Rumah Transisi dan Rebutan Kursi
Terhadap rumah transisi, Presiden Terpilih Jokowi menyebut bahwa orang yang ditunjuk sebagai pelaksana tidak otomatis jadi menteri. Anies Baswedan misalnya, sebagai tokoh utama dibalik kesuksesan Jokowi dikabarkan tidak dijamin jadi Menteri. Hal ini sempat menjadi polemik di beberapa media online.

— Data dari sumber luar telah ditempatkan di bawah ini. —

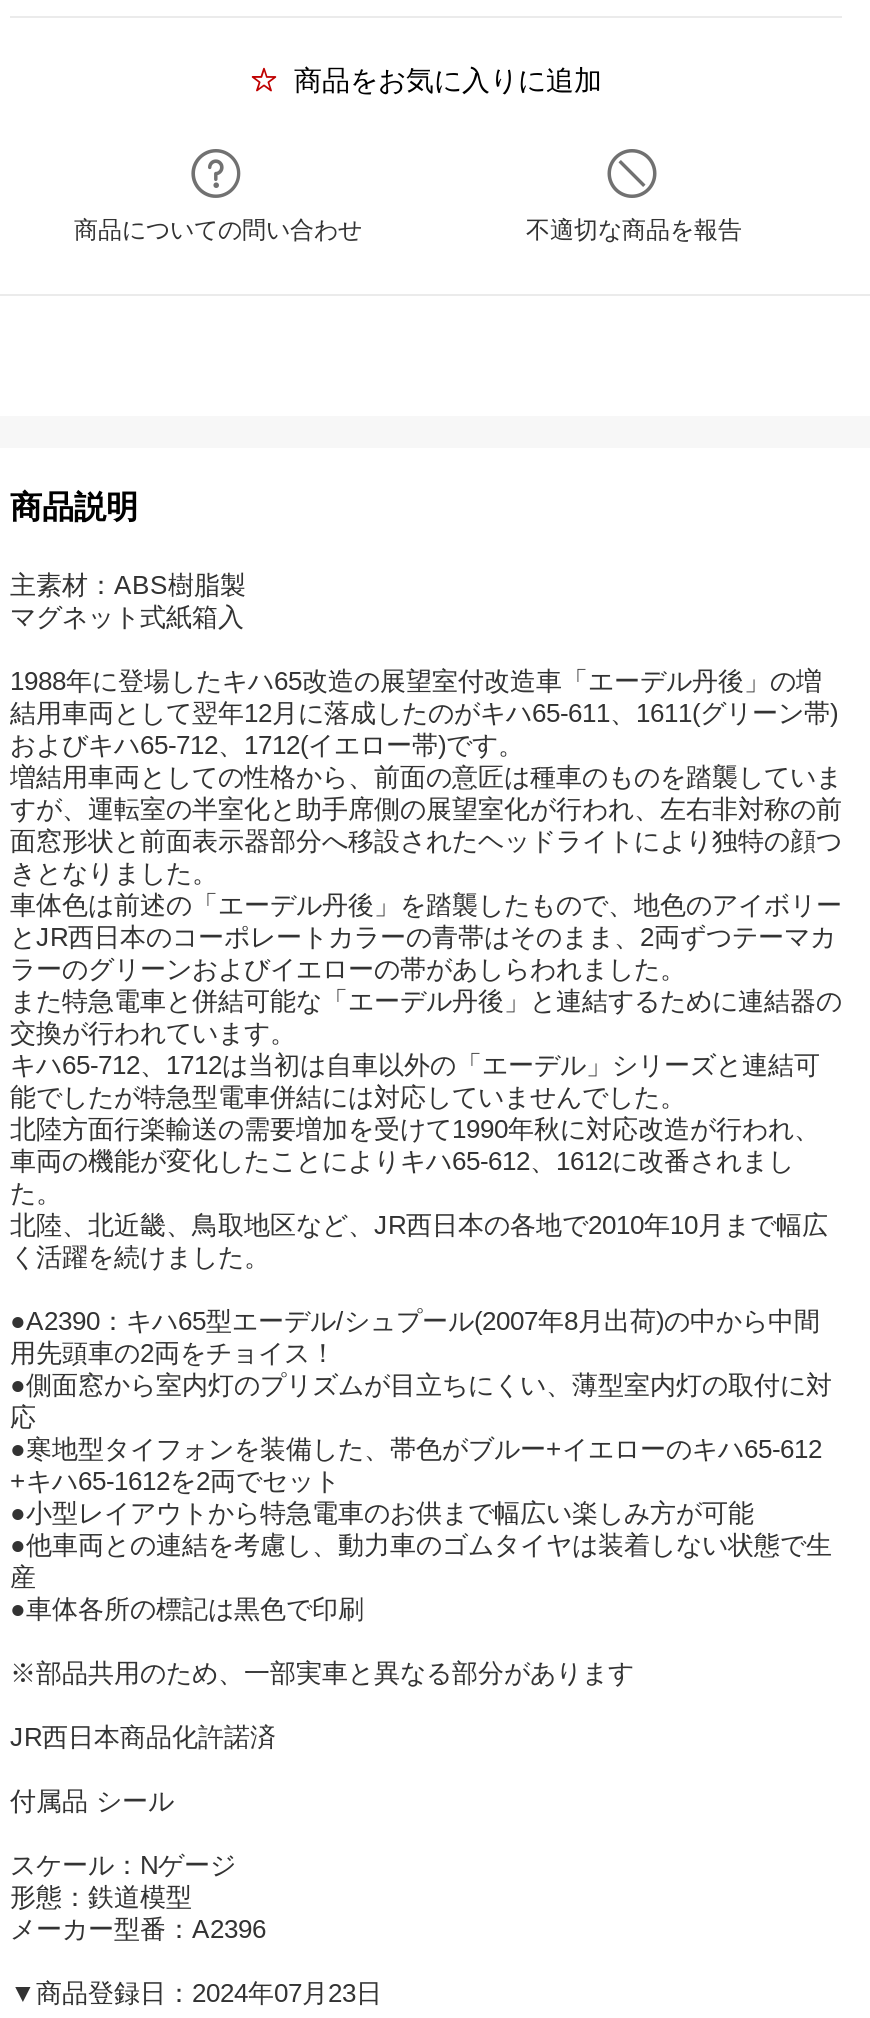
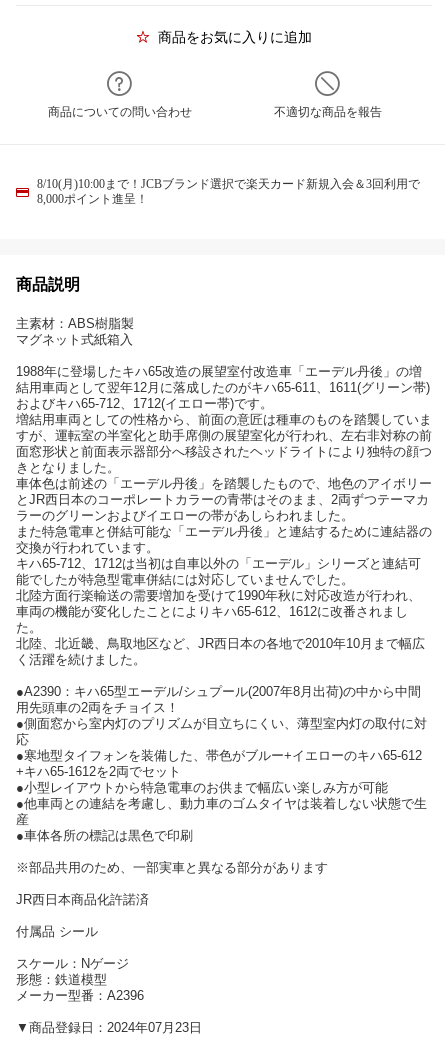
+ 8/10(月)10:00まで！JCBブランド選択で楽天カード新規入会＆3回利用で
+ 8,000ポイント進呈！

Pada kesempatan yang lain Jokowi menyebutkan pula bahwa menteri di kabinetnya harus mencabut posisi di Parpol. Hal ini demi terwujudnya kabinet yang profesional. Tak pelak Partai Kebangkitan Bangsa langsung bereaksi. Marwan Jafar selaku ketua Fraksi PKB di DPR RI mengatakan rangkap jabatan menteri dan parpol tidak menyalahi aturan.
Beberapa media menayangkan kontroversi opini tersebut. Publik mulai menilai bahwa rumah transisi tak lepas dari rebutan kursi. Bahkan, nama-nama yang dikabarkan akan masuk ke kabinet Jokowi santer beredar di media massa. Opini pro kontra terus bermunculan
Sementara itu, Mahkamah Konstitusi masih menggelar sidang Persilihan Hasil Pemilihan Umum terkait gugatan pasangan Prabowo-Hatta. Gelar sidang menjadi berita live dan menjadi bahasan topik hangat di berbagai media nasional. Pun demikian, kegiatan di rumah transisi tetap menjadi berita penting.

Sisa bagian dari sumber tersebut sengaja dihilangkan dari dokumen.